Un service illégal de recherche d’identité
Le site, accessible par une archive en ligne, proposait un service de « recherche d’identité » en collectant des données nominatives, des numéros de téléphone, des adresses e-mail, ainsi que des plaques d’immatriculation. Bien que certains éléments de recherche puissent rappeler un annuaire classique, l’aspect du site indiquait clairement son caractère illégal.
Les autorités expliquent que « C3N Backup » était un site de « lookup », fournissant de nombreuses informations sensibles sur les personnes recherchées, telles que des adresses postales, des identifiants bancaires, des données médicales, et même des informations sur la détention d’armes à feu.
Une menace pour la sécurité des données
Ces informations peuvent être exploitées par des criminels pour mener des escroqueries, notamment celles ciblant les victimes de fuites de données.

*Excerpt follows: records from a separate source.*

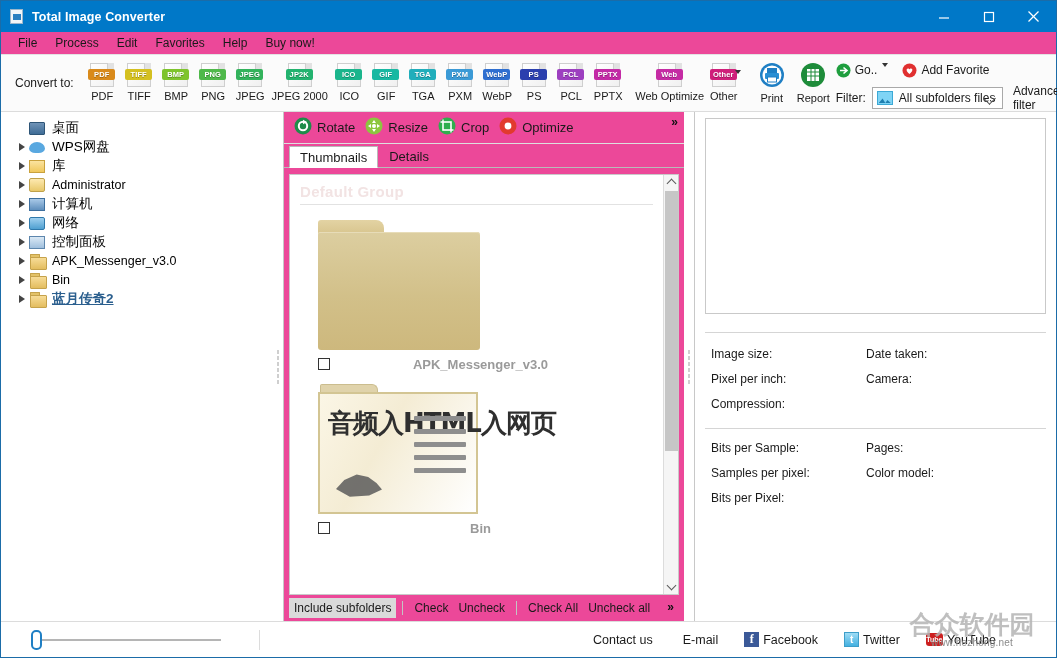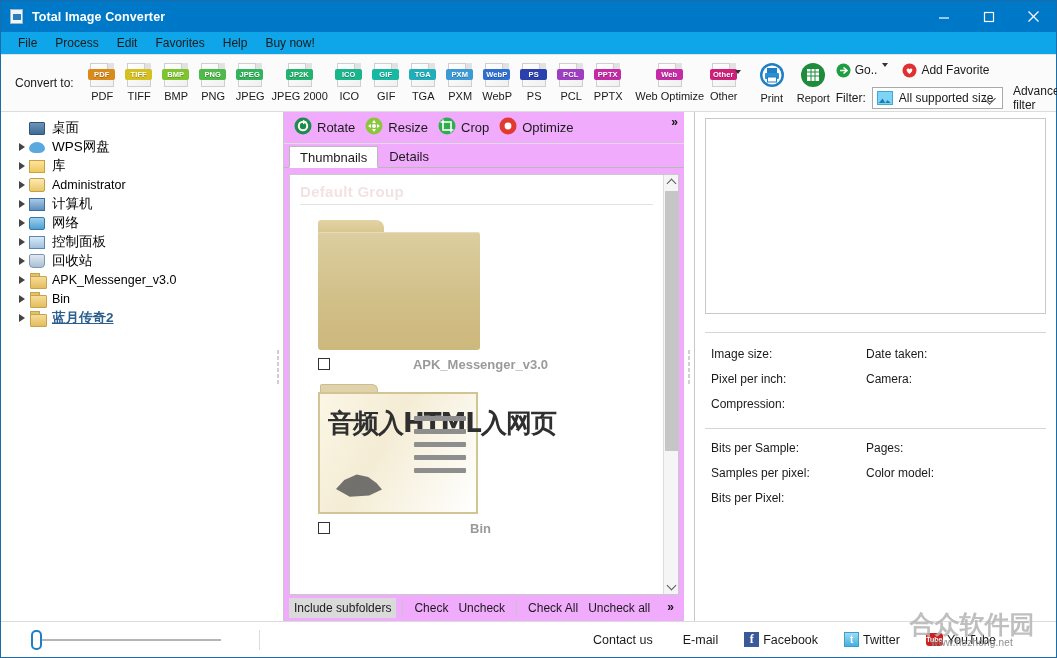"File" .menubar { background: #0ea5e9 -> #ec4899 }
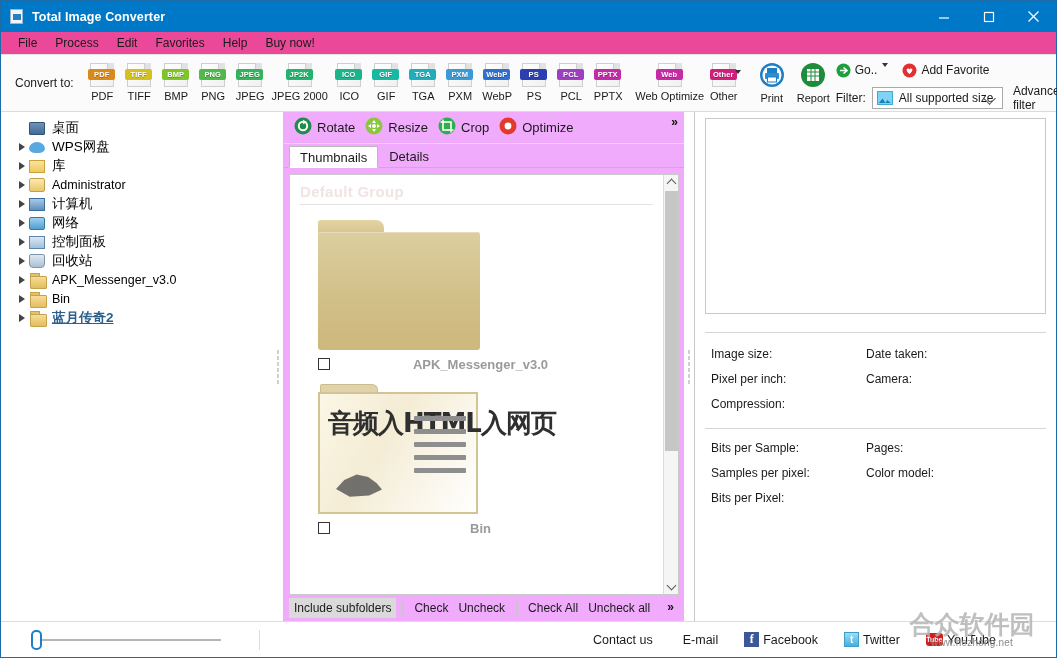"All supported size" div.ftxt { text: supported size -> subfolders files }
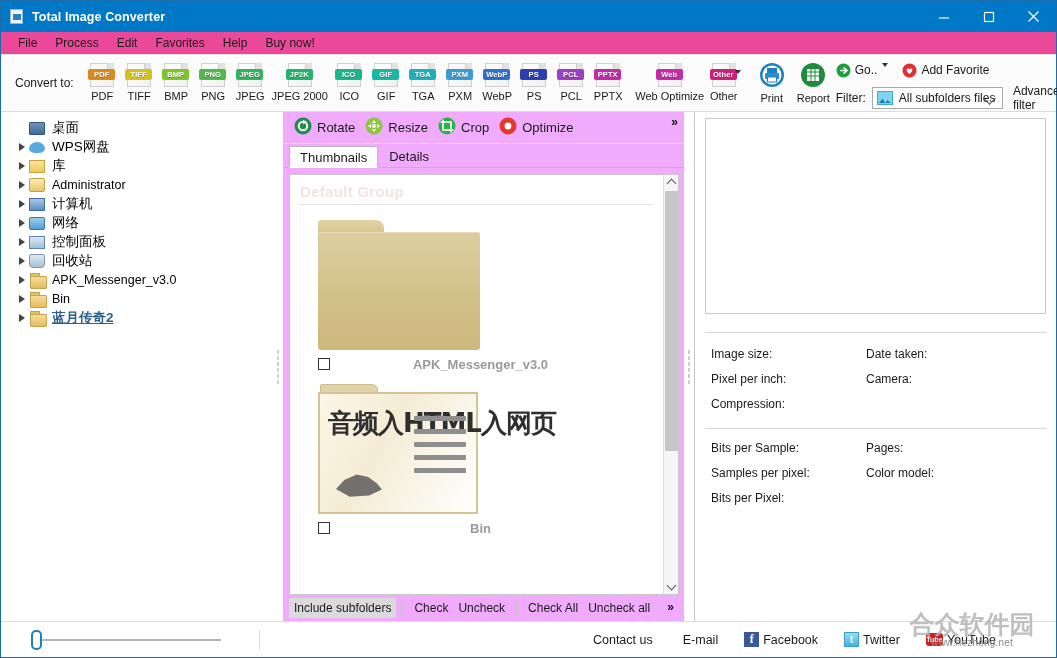"Rotate" .center { background: #f0abfc -> #ec4899 }
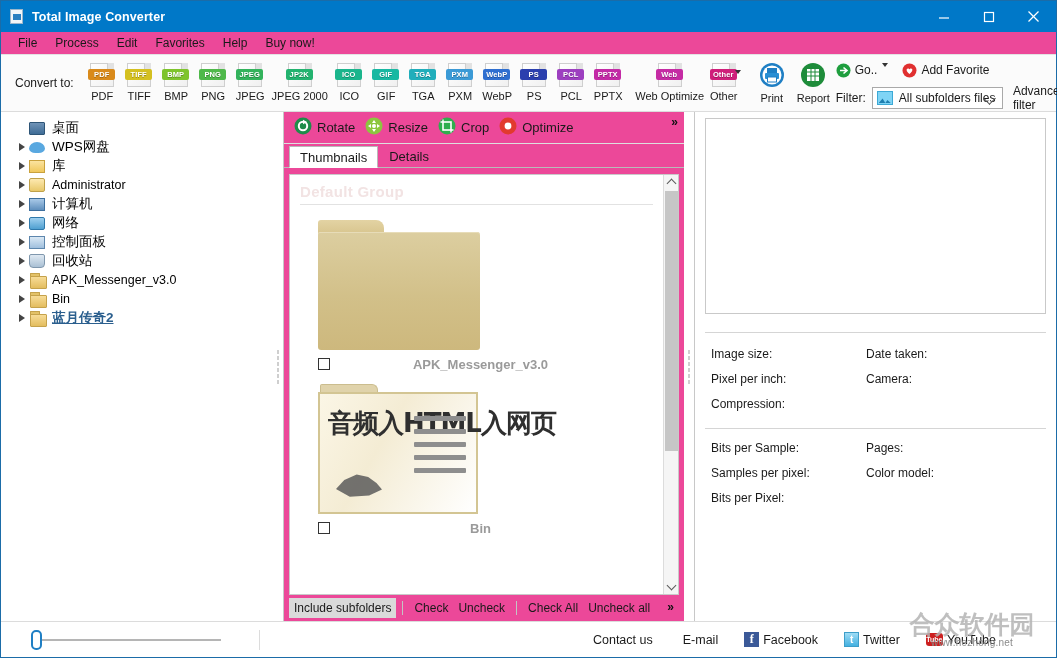"回收站" div.tree-row { html: <div> <div> <i></i> </div> <div> <div></div> </div> <div>回收站</div> </div> -> none }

Le parquet a souligné que ce type de service alimente les arnaques au faux conseiller bancaire, ainsi que d’autres méthodes de phishing.
Le site a été découvert grâce à une surveillance internet menée par les gendarmes de l’Unité nationale cyber. Il était également associé à un canal Telegram, lancé en janvier 2026, qui offrait plus de 2000 services, y compris la vente d’identifiants de connexion à des applications bancaires, souvent pour des montants avoisinant les cinquante euros en crypto-actifs.